Since GPT-4 was included in Chatbot Arena around May 10, 2023 (the leaderboard launched May 3 of that year), variations of GPT-4 have consistently been on the top of the chart until now, so its defeat in the Arena is a notable moment in the relatively short history of AI language models. One of Anthropic's smaller models, Haiku, has also been turning heads with its performance on the leaderboard.

"For the first time, the best available models -- Opus for advanced tasks, Haiku for cost and efficiency -- are from a vendor that isn't OpenAI," independent AI researcher Simon Willison told Ars Technica. "That's reassuring -- we all benefit from a diversity of top vendors in this space. But GPT-4 is over a year old at this point, and it took that year for anyone else to catch up." Chatbot Arena is run by Large Model Systems Organization (LMSYS ORG), a research organization dedicated to open models that operates as a collaboration between students and faculty at University of California, Berkeley, UC San Diego, and Carnegie Mellon University.

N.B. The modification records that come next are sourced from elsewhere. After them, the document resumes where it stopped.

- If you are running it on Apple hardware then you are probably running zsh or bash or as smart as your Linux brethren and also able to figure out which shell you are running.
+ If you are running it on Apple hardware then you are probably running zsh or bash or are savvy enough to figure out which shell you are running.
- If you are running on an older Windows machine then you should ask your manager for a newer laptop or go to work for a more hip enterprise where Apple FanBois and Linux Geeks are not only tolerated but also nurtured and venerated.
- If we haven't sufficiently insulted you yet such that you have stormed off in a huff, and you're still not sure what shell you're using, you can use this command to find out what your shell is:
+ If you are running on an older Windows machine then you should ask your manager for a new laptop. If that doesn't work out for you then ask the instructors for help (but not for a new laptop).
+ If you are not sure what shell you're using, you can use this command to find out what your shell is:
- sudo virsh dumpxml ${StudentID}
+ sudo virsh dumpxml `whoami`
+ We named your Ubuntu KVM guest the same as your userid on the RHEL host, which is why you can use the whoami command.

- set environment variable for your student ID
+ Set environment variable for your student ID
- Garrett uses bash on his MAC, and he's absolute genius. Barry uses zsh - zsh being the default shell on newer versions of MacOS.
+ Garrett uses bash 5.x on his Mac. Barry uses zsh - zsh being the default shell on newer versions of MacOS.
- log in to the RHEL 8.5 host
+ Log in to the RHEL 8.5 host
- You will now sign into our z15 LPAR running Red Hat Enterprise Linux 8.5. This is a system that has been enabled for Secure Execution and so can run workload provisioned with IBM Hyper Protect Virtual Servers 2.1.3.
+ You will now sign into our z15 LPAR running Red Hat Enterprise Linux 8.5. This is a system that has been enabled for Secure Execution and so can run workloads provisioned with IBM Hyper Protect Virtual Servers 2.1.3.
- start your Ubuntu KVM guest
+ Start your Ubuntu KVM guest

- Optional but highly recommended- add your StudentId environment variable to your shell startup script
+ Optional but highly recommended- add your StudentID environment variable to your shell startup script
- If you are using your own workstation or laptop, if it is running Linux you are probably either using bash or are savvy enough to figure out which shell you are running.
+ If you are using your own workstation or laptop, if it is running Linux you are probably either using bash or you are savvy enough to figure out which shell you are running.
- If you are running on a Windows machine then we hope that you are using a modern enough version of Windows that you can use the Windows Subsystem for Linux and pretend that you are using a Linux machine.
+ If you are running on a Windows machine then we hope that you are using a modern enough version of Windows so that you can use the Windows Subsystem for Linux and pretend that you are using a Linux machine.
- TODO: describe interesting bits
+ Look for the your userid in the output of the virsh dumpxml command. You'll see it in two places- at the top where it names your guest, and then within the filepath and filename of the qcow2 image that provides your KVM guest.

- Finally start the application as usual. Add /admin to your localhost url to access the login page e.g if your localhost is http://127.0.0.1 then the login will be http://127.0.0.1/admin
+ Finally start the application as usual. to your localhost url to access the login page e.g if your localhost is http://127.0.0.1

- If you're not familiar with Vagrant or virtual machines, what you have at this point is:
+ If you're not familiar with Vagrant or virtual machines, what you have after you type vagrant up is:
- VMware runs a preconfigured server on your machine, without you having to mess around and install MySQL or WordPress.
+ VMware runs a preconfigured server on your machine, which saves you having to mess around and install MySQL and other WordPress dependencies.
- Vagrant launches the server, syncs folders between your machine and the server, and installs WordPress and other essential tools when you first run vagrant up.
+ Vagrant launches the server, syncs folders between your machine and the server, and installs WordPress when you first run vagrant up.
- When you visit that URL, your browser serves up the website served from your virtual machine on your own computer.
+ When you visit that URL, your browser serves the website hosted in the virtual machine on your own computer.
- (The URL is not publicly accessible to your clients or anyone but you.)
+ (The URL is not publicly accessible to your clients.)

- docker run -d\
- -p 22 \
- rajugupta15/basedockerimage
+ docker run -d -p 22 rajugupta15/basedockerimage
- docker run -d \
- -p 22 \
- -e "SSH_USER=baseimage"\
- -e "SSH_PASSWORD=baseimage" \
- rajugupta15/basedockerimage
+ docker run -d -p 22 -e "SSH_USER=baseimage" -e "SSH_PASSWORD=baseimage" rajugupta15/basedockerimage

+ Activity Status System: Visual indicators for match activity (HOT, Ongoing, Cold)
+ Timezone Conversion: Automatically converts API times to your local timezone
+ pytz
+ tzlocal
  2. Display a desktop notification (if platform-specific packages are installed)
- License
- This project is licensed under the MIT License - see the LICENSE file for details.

Claude 3 Surpasses GPT-4 on Chatbot Arena For the First Time

This discussion has been archived. No new comments can be posted.

Load All Comments

Search 19 Comments Log In/Create an Account

Comments Filter:

Just tried it this morning. Compared to ChatGPT (Score:5, Interesting)

by Seven Spirals ( 4924941 ) writes: on Thursday March 28, 2024 @01:47PM (#64351653)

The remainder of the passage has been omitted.